At this juncture, I must make a confession. While I can spell, and my grammar is relatively okay, it is all pretty inate. By that I mean, it's built in. I can structure a sentence but apart from the 'noun' I couldn't tell you wish was the verb, adverb or whatever. I just know what sounds right and what doesn't.

But why are authors so obsessed with these things? Is it a prerequisite of garnering an elusive publishing contract?

Which made me pose the question, do readers actually give a crap or do they just want to be taken on a journey and enjoy the trip? Do they count how many adverbs the author uses? Or count how many times you use the word just? Before I became a writer, I know I certain didn't give a rats backside.

After a recent reading, it was made apparent to me that my writing is somewhat adverb heavy. Adverbs, for those that like me who needed to Google it, are those cheeky little monkeys that tell us when or how or in what manner something was done.

While they seem to be considered the devil by a large component of the authoring community, in my mind, these descriptive little words are what gives the reader a sense of emotion, place, time.


How do you inject more emotion, more feeling into characters without them?

I'll give you some examples of what I mean...

"I silently stared..."  If this was changed to 'I stared', would readers assume that it was done silently?  One could gasp while staring, scream while staring, talk while staring, mumble while staring.  I would not instantly assume that if one stared, it would be done silently.

"My stomach grumbled viciously..."   Again, would it be assumed that a stomach would grumble viciously?  It is my belief that stomachs may grumble low, perhaps quietly, I don't know. But to indicate the severity of the hunger, I have stated that it grumbled viciously.

As a new writer, I am still learning about the 'craft' of writing and I fear I may fall into the trap of counting adverbs or the number of times I use the word just, then, and or actually, instead of focusing on whether I've written an engaging, memorable image for readers.

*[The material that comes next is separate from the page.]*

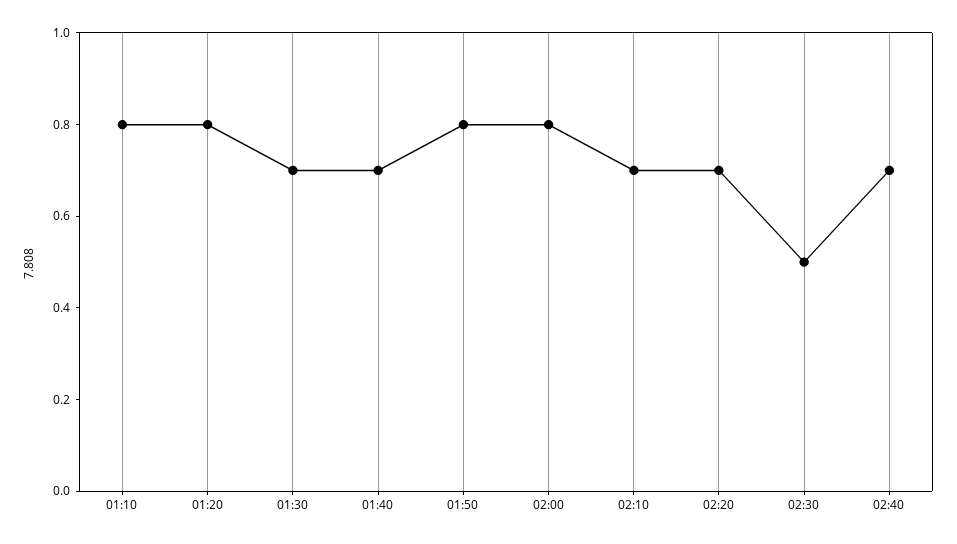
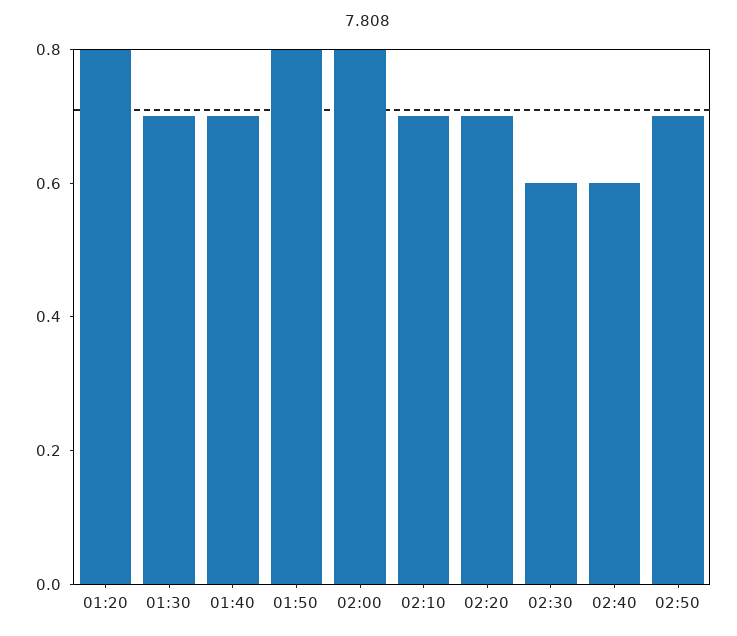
01:10: 0.8 -> none
02:30: 0.5 -> 0.6
02:40: 0.7 -> 0.6
02:50: none -> 0.7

But like Goldilock's proverbial porridge, how do you know what is too much, what is not enough, and what is just right? I fear I may never know!










Tuesday 3 September 2013

How is editing like an elephant?

You sit in your comfy lounge chair, computer perched on your lap, swimming in an endless sea of chocolate and coffee.

"I want to write a book, how hard can it be!"

So you type and type and drink more coffee and eat more chocolate and in your complete caffeine and sugar fueled state, you churn out fifty thousand words like butter. To you, they sound like literary genius, how could anyone fault your impeccable wordcraft and ability to tell a fantastic tale with more twists and turns than a formula 1 racing circuit.

No one tells you (well actually they do, but you refuse to listen) that editing is the hard part - beware! You find someone you trust enough to show your writing to and you receive back a document covered in red comment boxes. Your confidence takes a nosedive and you  throw your precious manuscript in the dustbin.

After a week or so, those dusty bits of paper lying dormant in the bin starting calling to you. So you pull them out and courageously start to read.

Spelling, grammar and punctuation corrections swim through your work like hungry piranhas. Not to mention the plot holes, clunky sentence structure and the completely confused timeline you have created.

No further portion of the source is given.